DATASET EXCERPTS: Begin

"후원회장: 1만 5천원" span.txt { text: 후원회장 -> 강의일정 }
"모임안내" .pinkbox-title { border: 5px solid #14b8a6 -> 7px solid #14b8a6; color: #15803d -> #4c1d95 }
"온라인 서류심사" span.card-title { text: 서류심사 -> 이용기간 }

DATASET EXCERPTS: End
DATASET EXCERPTS: Begin

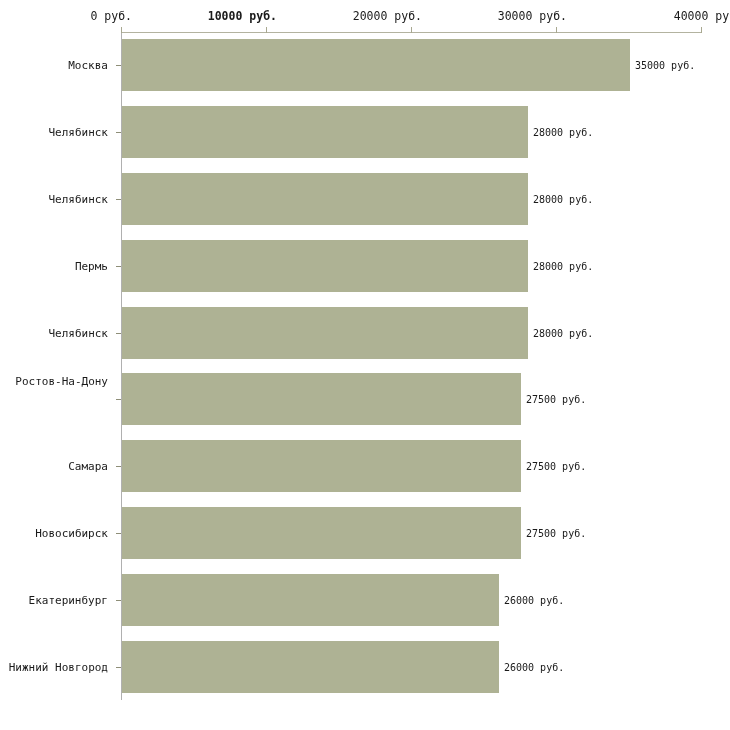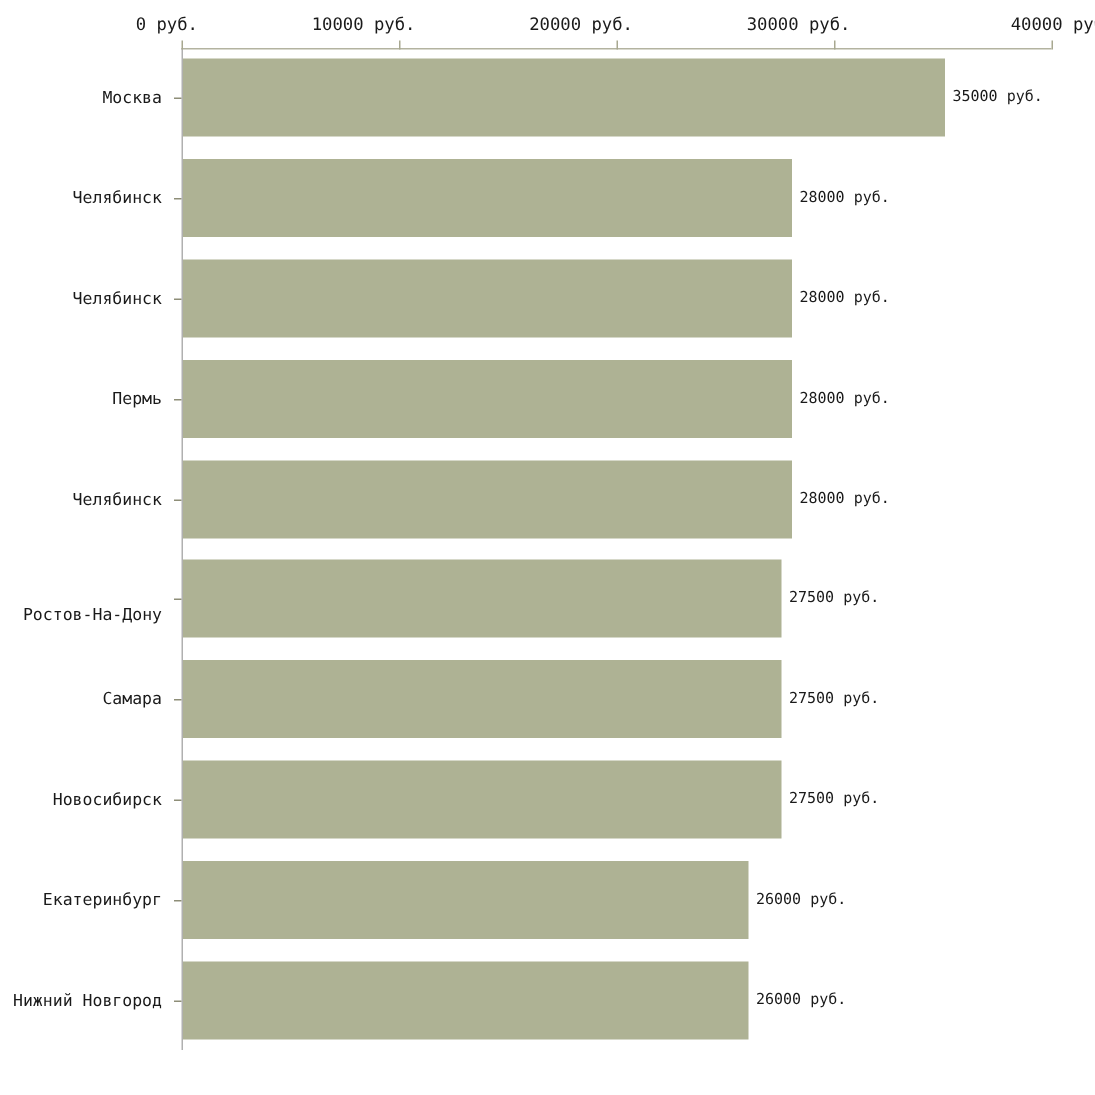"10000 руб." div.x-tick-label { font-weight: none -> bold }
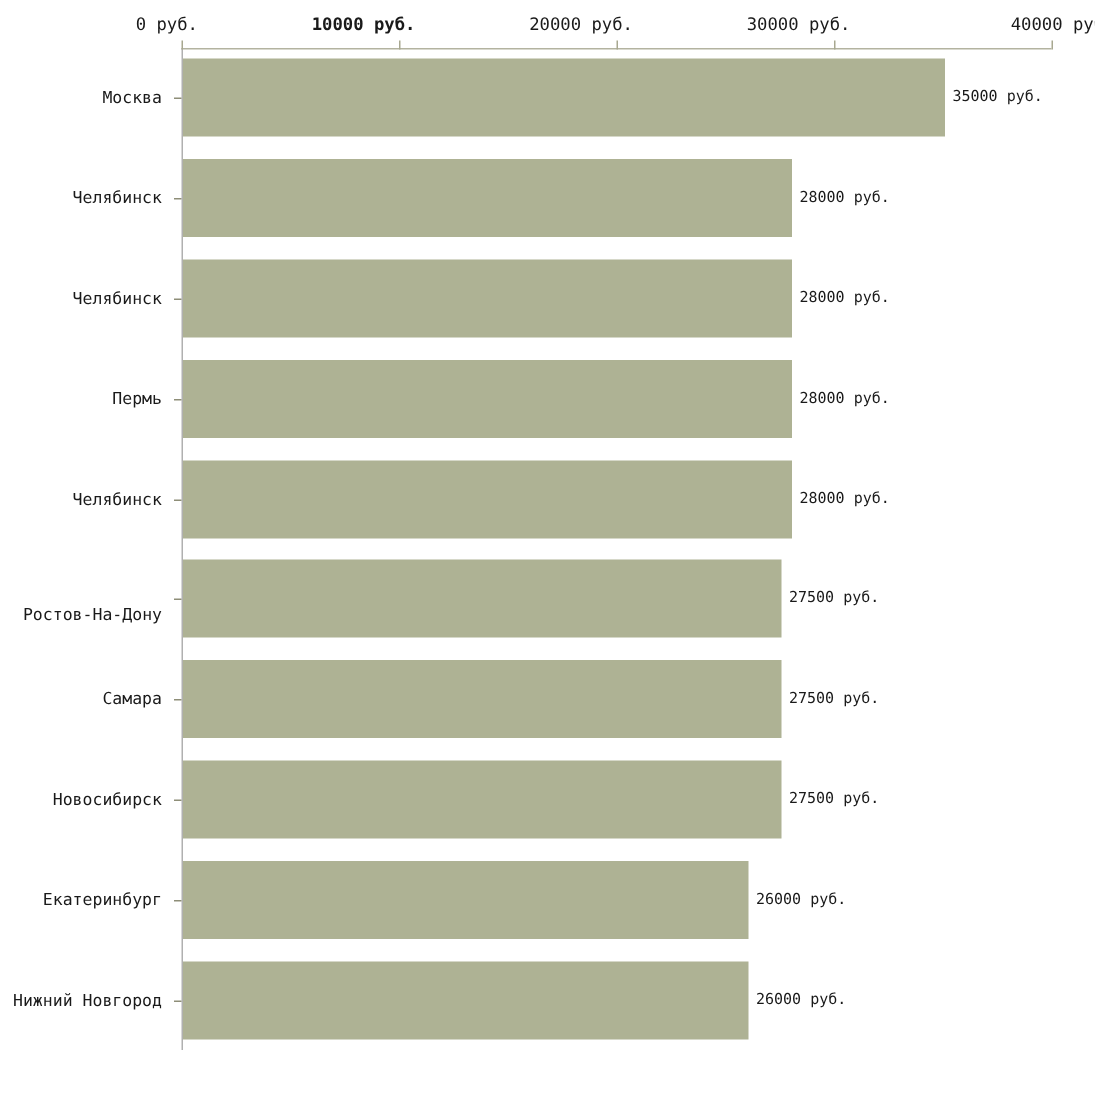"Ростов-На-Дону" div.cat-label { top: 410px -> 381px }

DATASET EXCERPTS: End

Using the data above, give again exactly the lines starting at the one holding "font-weight: none ->" and ending at the one holding "top: 410px ->", inclusive, and nothing more. Omit the pictures.

> [RESULT FOR THIS TASK]:
"10000 руб." div.x-tick-label { font-weight: none -> bold }
"Ростов-На-Дону" div.cat-label { top: 410px -> 381px }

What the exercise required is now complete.